THE GREAT ELECTION 2016

jeb has some really annoying body language. have you noticed how he tosses his head like a skank at the officers' club? the vets in south carolina may find this arousing remembering their war experiences. these moves should win a lot of votes in south carolina. really - actually i can't remember #2 or #3 but they were irritating also.

he's tall which is a plus. the problem is his blood can't be pumped as high as his sorta' brain.

on the plus side the blue dyed grey haired ladies in south beach like him. hand holding rich people is a really good political characteristic for raising money and he's a nice boy.

his beloved bro. W is campaigning with him. i'm sure south carolina vets' children will gladly give up everything to protect him and the bush family and friends.

on the demo. side we have, bonnie and clyde barrow clinton, waiting in the wings.

like bob dole i may sleep late on election day.

Thursday, February 4, 2016

RETRO DON'S POST -HEALTHCARE

ASSORTED OBSERVATIONS

1. there are absolutely no life altering events: if you are a bastard going into an experience, you will come out a bastard at the end of the experience. perhaps for some wishful thinking if you think that in dickens' christmas carol, scrooge has changed after his dream experiences you are very (har, har, har) sadly mistaken. from what i saw people become even more self centered and selfish than they were before.

2. a person next door to me at the hospital died. every day an orderly took out a pail of stuff from that room. i worried about what it contained reminding me of, snowdon's secret in catch 22. after a few days the person died. some relatives and friends took it badly -lots of heart rending sobbing, crying, and grief. they had a brief service at the person's bedside. the room was cleaned and the next ill person was moved in. the world goes on.

3. at a rehab facility: a person and his relatives who make the most noise and demand the best service can get the best attention and perks. there's nothing better than having a feeling of entitlement. a patients' visitors seemed to think nothing of helping themselves to some of my (trivial) stuff like bottled water when i wasn't around. trivial but very annoying. the patient obviously pained one night told the staff they'll be fired in the morning. most of the staff present liked the idea. the next day the event appeared to be totally forgotten.
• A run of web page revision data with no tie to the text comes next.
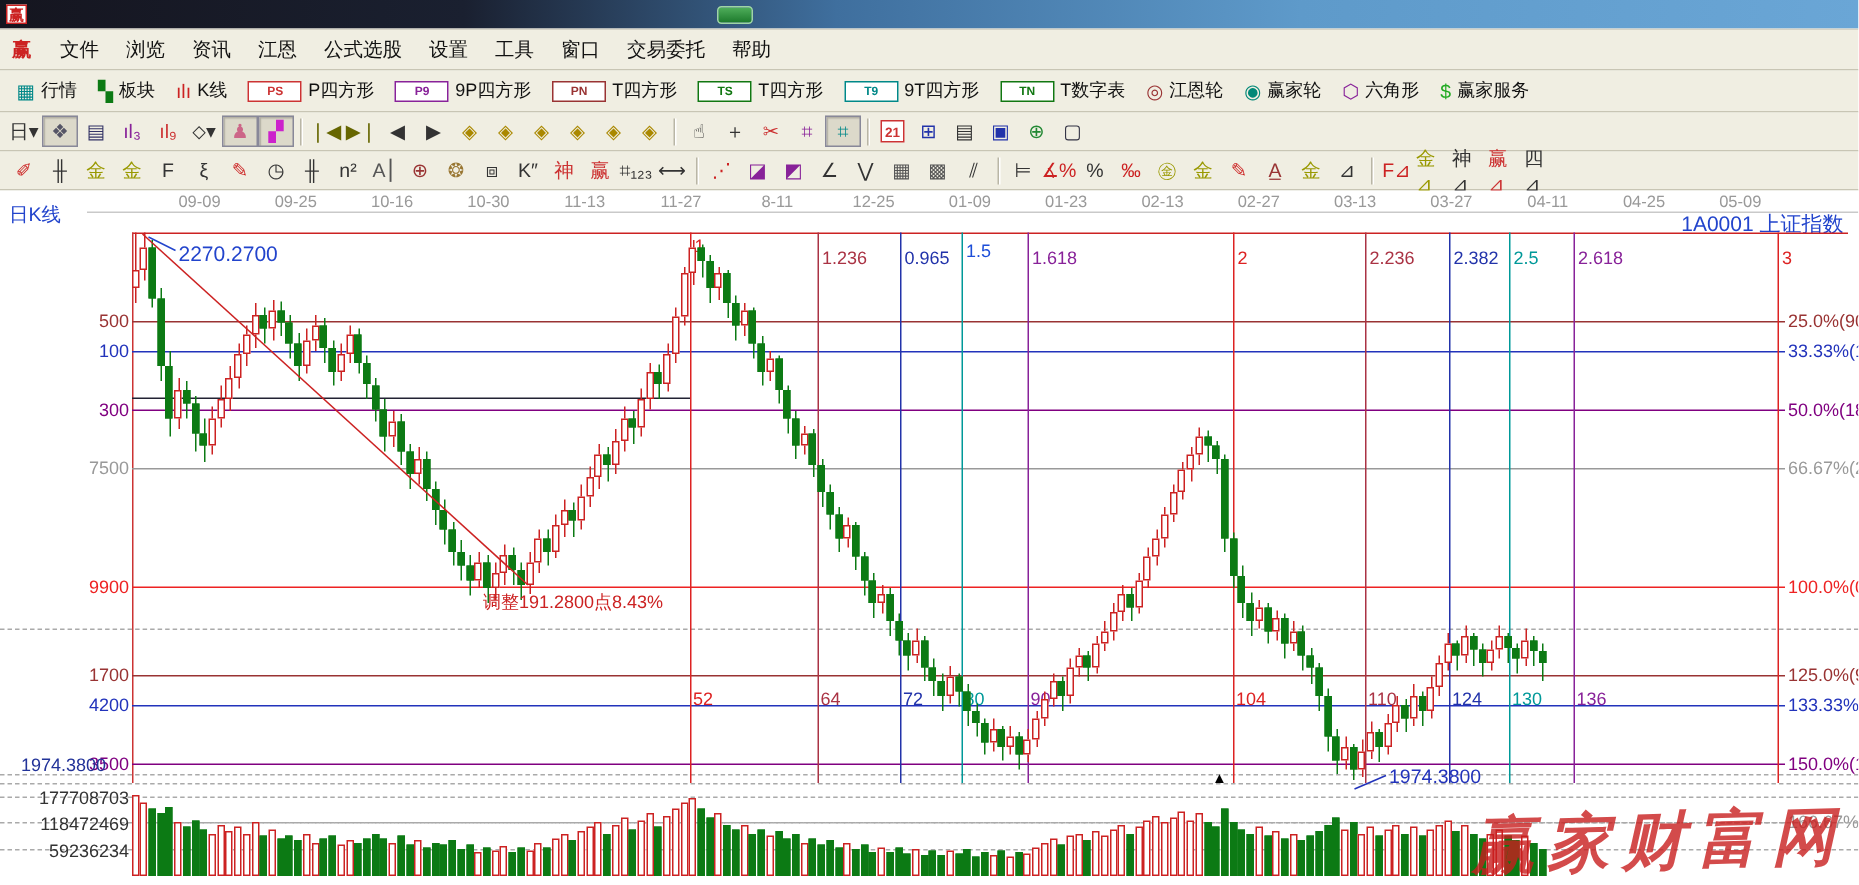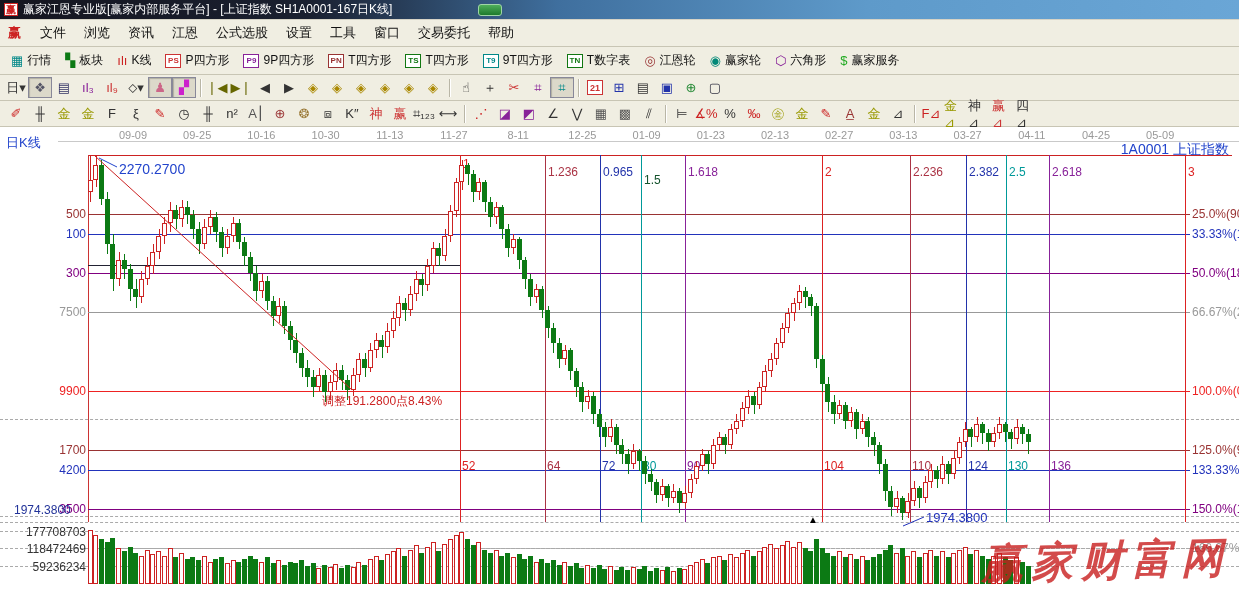"赢家江恩专业版[赢家内部服务平台] - [上证指数" div.title { html: <div>赢家江恩专业版[赢家内部服务平台] - [上证指数 SH1A0001-167日K线]</div> -> none }
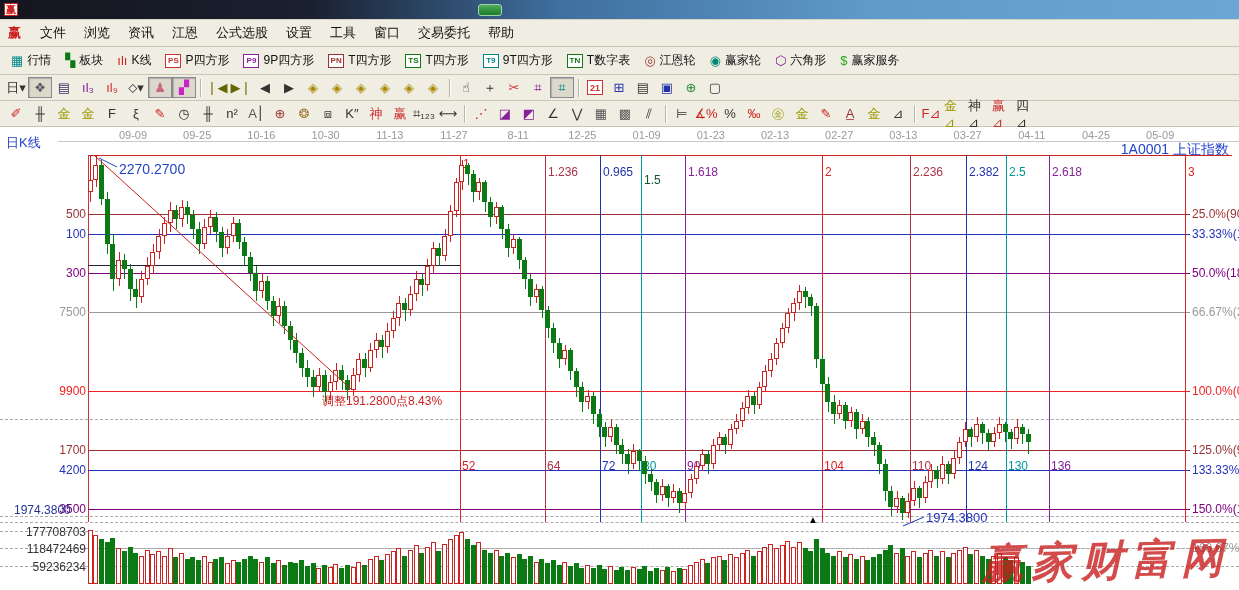"PS" .boxico { width: 16px -> 36px }
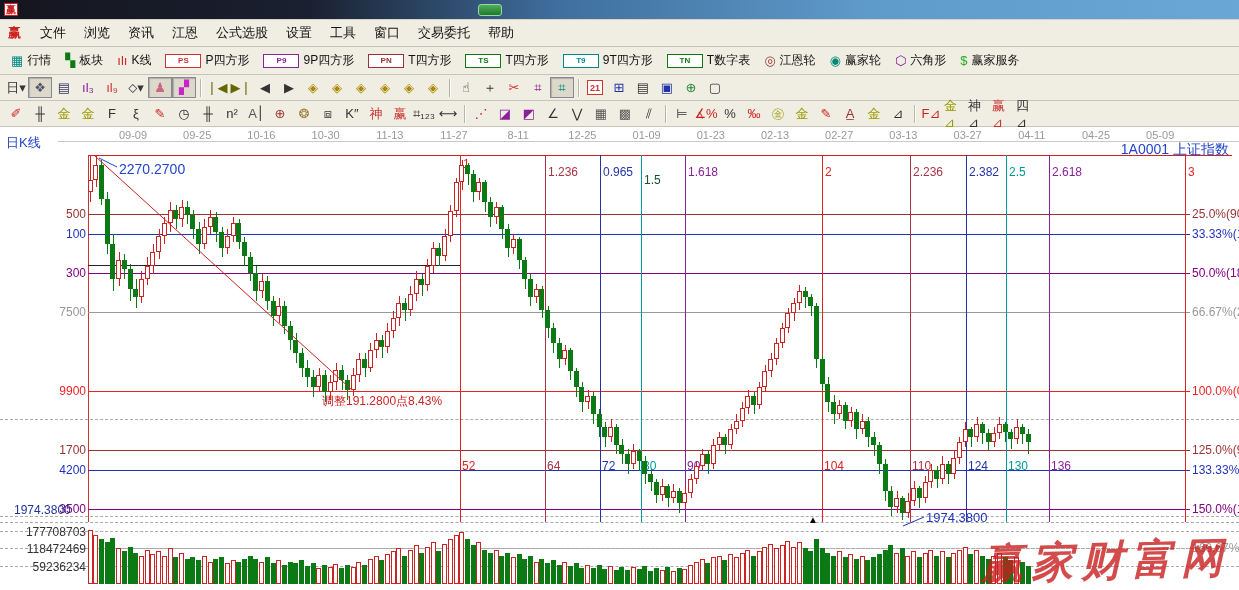"1.5" div.abs { color: #14532d -> #1d4ed8; top: 46px -> 33px }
4. i salute most of the brave healthcare workers who put up with all the crap that many sick and helpless people can deliver. if the patients weren't so pathetic there would be a bounty on their heads.

5. feeling really terrible i asked the doctor to just have a gun loaded and put one shot in the right spot on my head. he replied that that treatment was not on his list of possible treatmens so he could not comply with my request. its interesting that we shoot horses and put cats and dogs away but people must suffer outrageous demeaning and painful procedures, "we saved your remaining meaningless and useless life at incredible cost".

ANOTHER EVENTFUL HOSPITAL STAY

crumpled up in a ball of pain and illness i entered the hospital as best i could. the first words you hear tell you they'll be right with you and you should have a seat. sitting there for an eternity of suffering someone calls your name. the processing interrogation gives you hope that help will be on the way. soon you wil hear the bugle of the cavalry riding in to save you..... toot,toot,toot.........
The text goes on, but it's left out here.